Outstanding performances

GMV and u-blox safe automotive solution is a ready-to-use solution with guaranteed performance resulting from years of work and thorough validation activities. Following a cutting-edge safety validation methodology and approach that entails simulation, signal edit&replay activities and millions of kilometers driven in different scenarios, performances achieved include sub-lane level accuracy (centimetric), combined with an Integrity Risk of up to 10-7 per hour, high availability of more than 99.9%, fast convergence, almost instantaneous reconvergence times, and the guarantee to achieve this performance in different scenarios thanks to the hybridization with other sensors in the vehicle such as Inertial Measurement Units, wheel speed sensors, and odometers.

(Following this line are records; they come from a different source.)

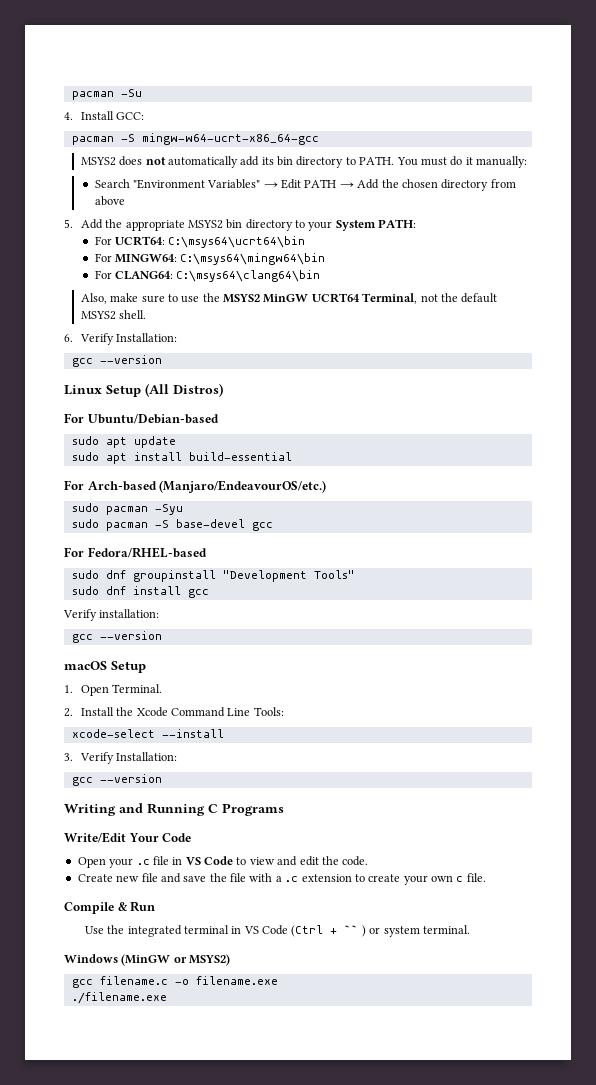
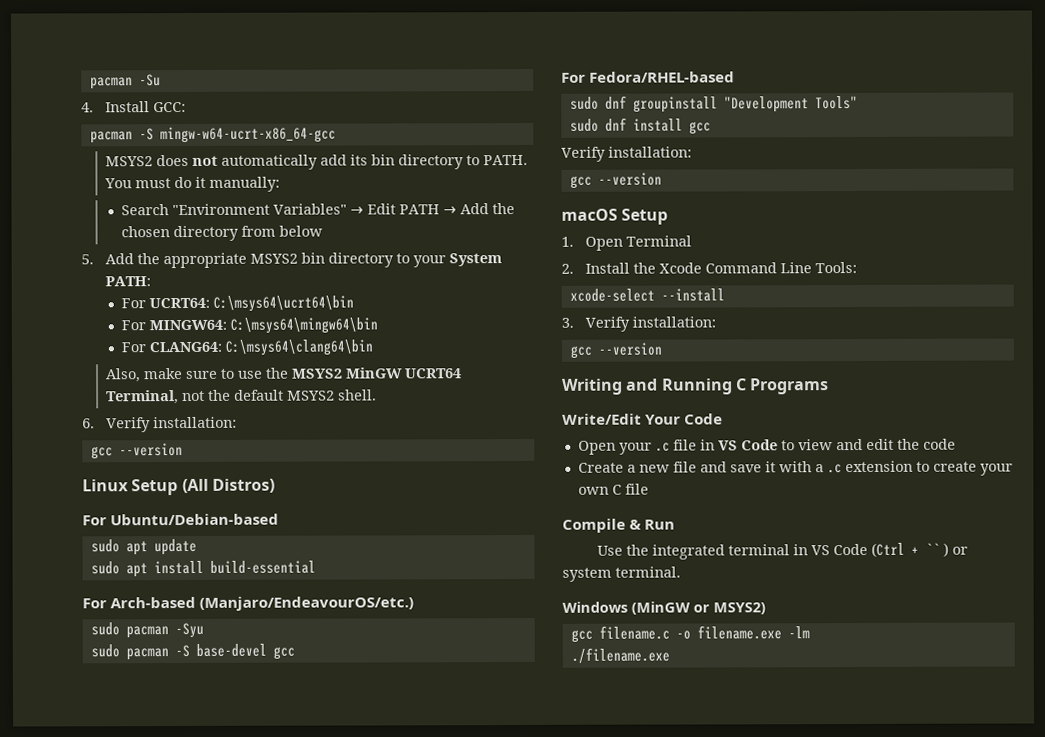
- Search "Environment Variables" → Edit PATH → Add the chosen directory from above
+ Search "Environment Variables" → Edit PATH → Add the chosen directory from below
- 6. Verify Installation:
+ 6. Verify installation:
- 1. Open Terminal.
+ 1. Open Terminal
- 3. Verify Installation:
+ 3. Verify installation:
- Open your .c file in VS Code to view and edit the code.
+ Open your .c file in VS Code to view and edit the code
- Create new file and save the file with a .c extension to create your own c file.
+ Create a new file and save it with a .c extension to create your own C file
- gcc filename.c -o filename.exe
+ gcc filename.c -o filename.exe -lm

This makes the solution unique for the intended applications.

High levels of integrity are one of the keys to implementing safety-of-life automotive applications.

The combined solution provided by GMV and u-blox can be used for highly accurate positioning, but this is not enough. We need the positioning information to be safe and reliable. Our solution for automotive incorporates the ability to detect and exclude sources of error and hazards affecting the positioning data in real-time, calculating a confidence area, defined by what is known as the Protection Levels. The probability of erroneous positioning information is extremely low and below a very demanding target probability (the Target Integrity Risk or TIR) within the confidence area. In this regard, the solution is accurate and trustworthy and can be used in autonomous and automated driving functions.

Considering the market

High levels of integrity are one of the keys to implementing safety-of-life automotive applications. Sensors, regardless of their performance, are only useful when the system can trust their output. Providing protection levels and alert limits at a Targeted Integrity Risk (TIR) enables Advanced Driver Assistance Systems (ADAS) to have the confidence required in the position and velocity output delivered by the system.

Moreover, all this would make no sense if it could not be applicable to the targeted market segment Historically, getting precise positioning for the automotive industry has been too expensive to afford, targeting niche applications at a high cost. u-blox & GMV’s trustworthy and precise GNSS positioning solution enables autonomous vehicle manufacturers to significantly enhance accuracy and safety at a fraction of the cost of other ADAS sensors, as an affordable and very cost-efficient cutting-edge technology.